The twentieth century has often been referred to as the "century of genocide". It was committed on a large scale during both . The prototypical genocide, the Holocaust, involved such large-scale logistics that it reinforced the impression that genocide was the result of civilization drifting off course and required both the "weapons and infrastructure of the modern state and the radical ambitions of the modern man". After the horrors of World War II, the United Nations attempted to proscribe genocide via the Genocide Convention. Despite the promise of "never again" and the international effort to outlaw genocide, the practice has continued to occur. The Cold War included the perpetration of mass killings by both communist and anti-communist states, although these atrocities usually targeted political and social groups, therefore not meeting the legal definition of genocide. The 1990s saw a surge of ethnic violence in the former Yugoslavia and Rwandan genocide that led to a resurgence in interest in genocide. In the twenty-first century, new communications technologies have also transformed genocide, with both perpetrators and victims able to communicate instantly across borders and raise transnational support.

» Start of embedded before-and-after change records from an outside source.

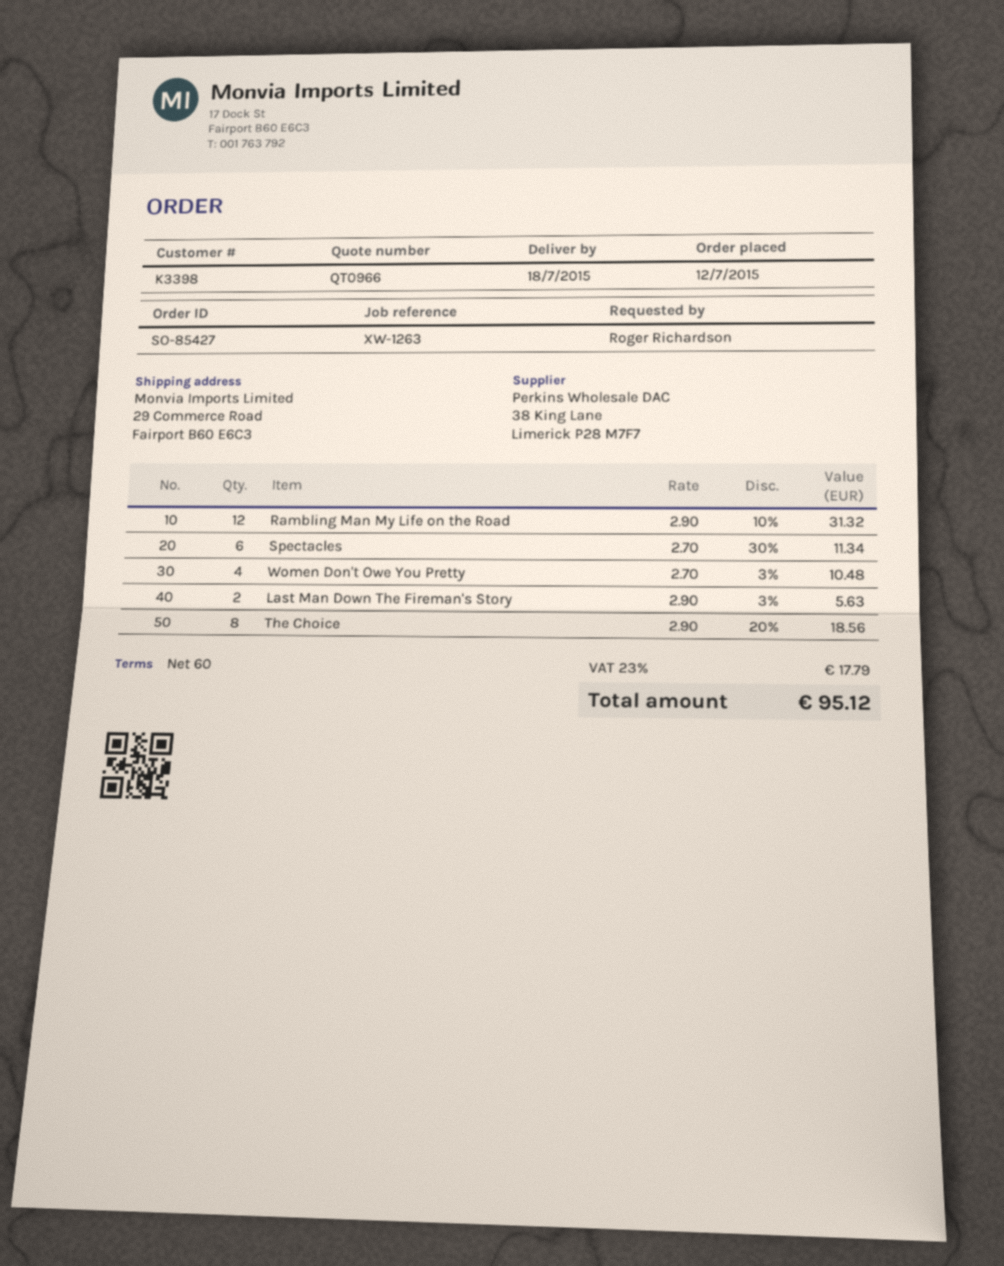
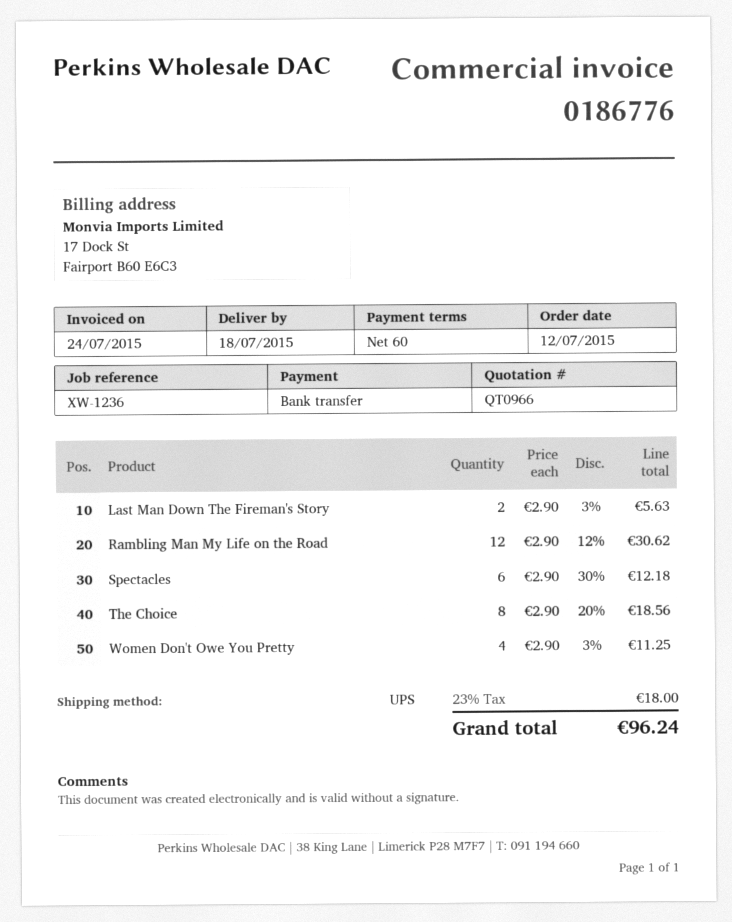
reference: XW-1263 -> XW-1236
Rambling Man My Life on the Road: 12 x 2.90 - 10% = 31.32 -> 12 x 2.90 - 12% = 30.62
Spectacles: 6 x 2.70 - 30% = 11.34 -> 6 x 2.90 - 30% = 12.18
Women Don't Owe You Pretty: 4 x 2.70 - 3% = 10.48 -> 4 x 2.90 - 3% = 11.25
tax: 23% = 17.79 -> 23% = 18.00
total: 95.12 -> 96.24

Genocide not only affects victim and perpetrator groups, but also those who benefited from or observed it. The effects of genocide on societies are under-researched. Much of the qualitative research on genocide has focused on the testimonies of victims, survivors, and other eyewitnesses. Studies of genocide survivors have examined rates of depression, anxiety, schizophrenia, suicide, post-traumatic stress disorder, and post-traumatic growth. While some have found negative effects, others find no association with genocide survival. There are no consistent findings that children of genocide survivors have worse health than comparable individuals. Most societies can recover demographically from genocide, but this is dependent on their position early in the demographic transition. In the aftermath of genocide, many survivors experience forced displacement from their homes and may face additional challenges due to being labeled as immigration offenders. Success at rebuilding lives in another country is high, despite survivors' limited resources upon arrival.

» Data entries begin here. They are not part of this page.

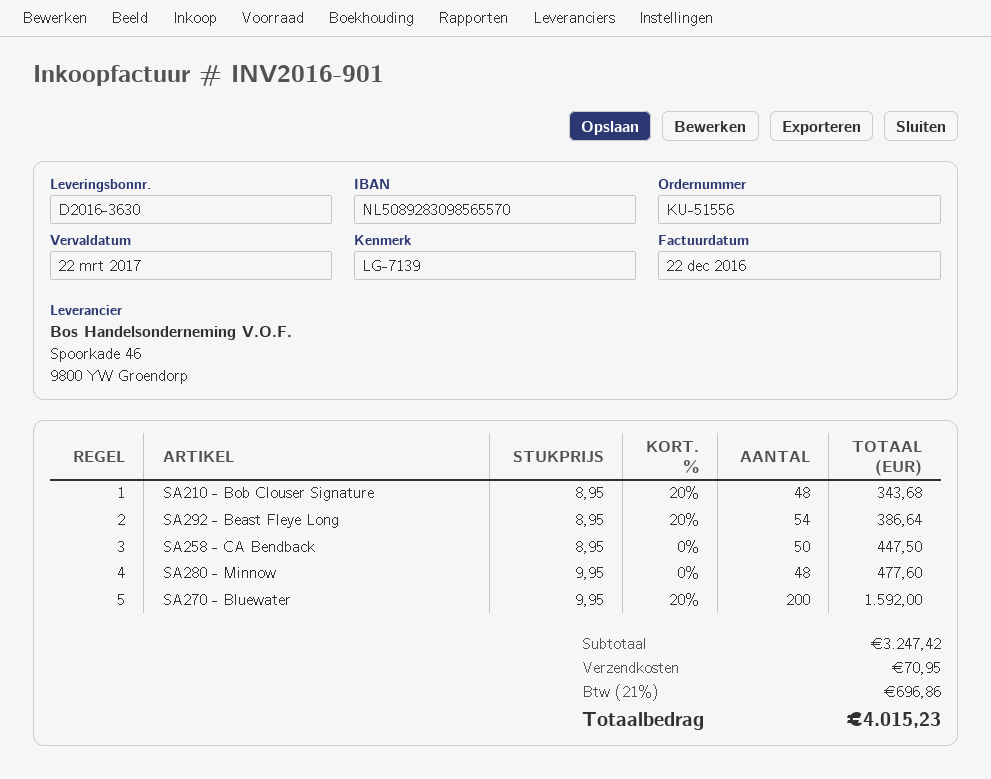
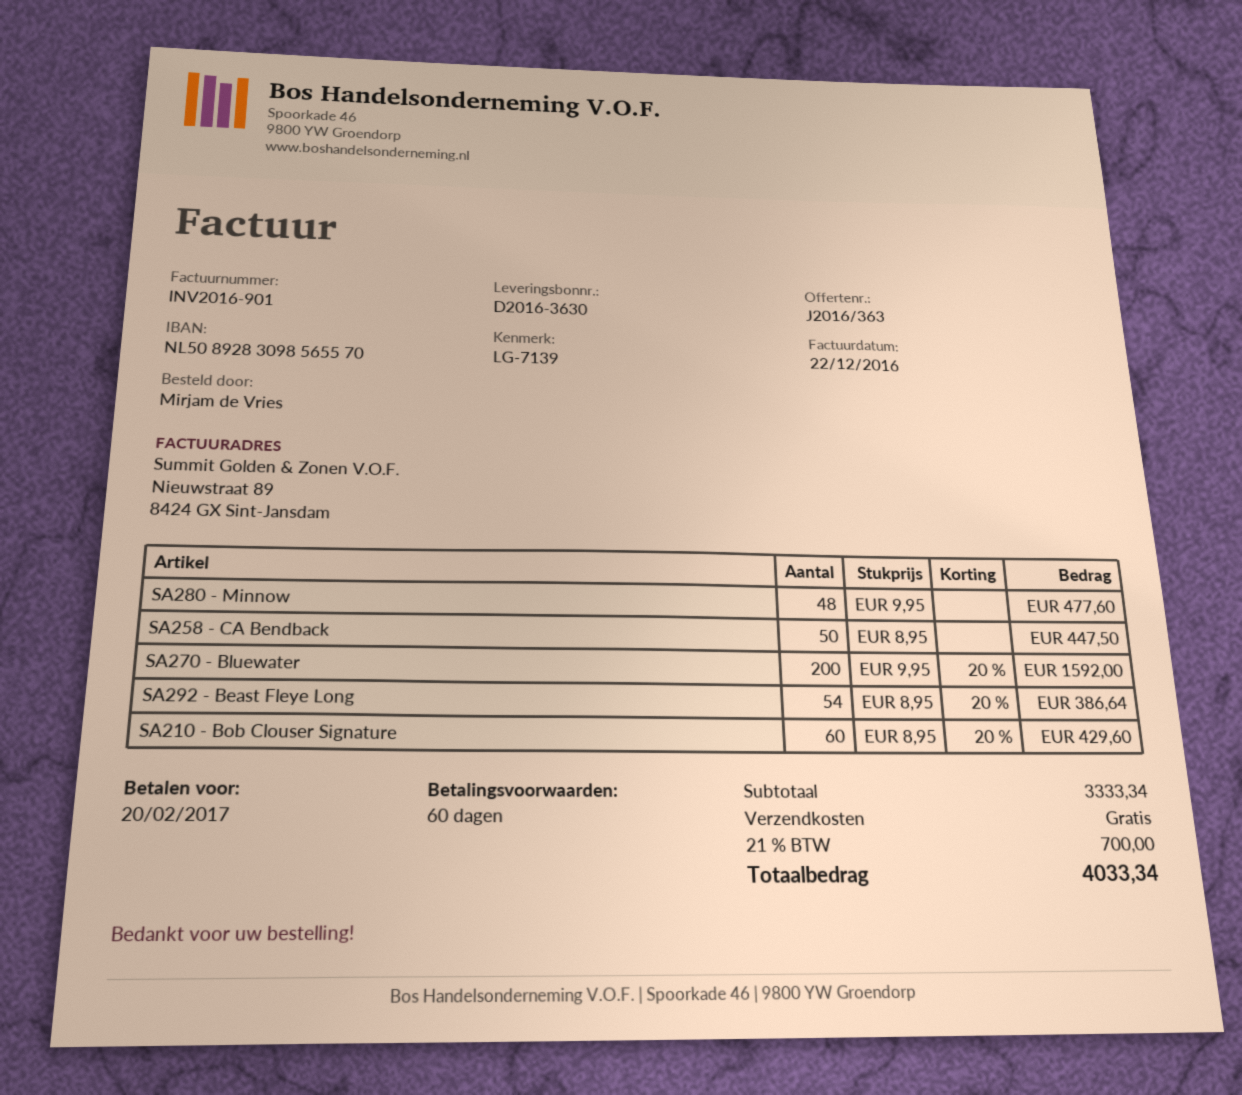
due date: 2017-03-22 -> 2017-02-20
SA210 - Bob Clouser Signature: 48 x 8.95 - 20% = 343.68 -> 60 x 8.95 - 20% = 429.60
subtotal: 3247.42 -> 3333.34
shipping: 70.95 -> 0.00
tax: 21% = 696.86 -> 21% = 700.00
total: 4015.23 -> 4033.34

Because genocide is often perceived as the "crime of crimes", it grabs attention more effectively than other violations of international law. Consequently, victims of atrocities often label their suffering as genocide as an attempt to gain attention to their plight and attract foreign intervention. In popular culture, victims of genocide are often endowed with moral superiority while perpetrators are demonized, which can flatten the ethical complexity of real-world conflicts. Although remembering genocide is often perceived as a way to develop tolerance and respect for human rights, the charge of genocide often leads to increased cohesion among the targeted people—in some cases, it has been incorporated into national identity—and stokes enmity towards the group blamed for the crime, reducing the chance of reconciliation and increasing the risk of future occurrence of genocide. Some genocides are commemorated in memorials or museums. Lemkin believed that genocide harmed the entire world because of the loss of cultural outputs from the targeted group.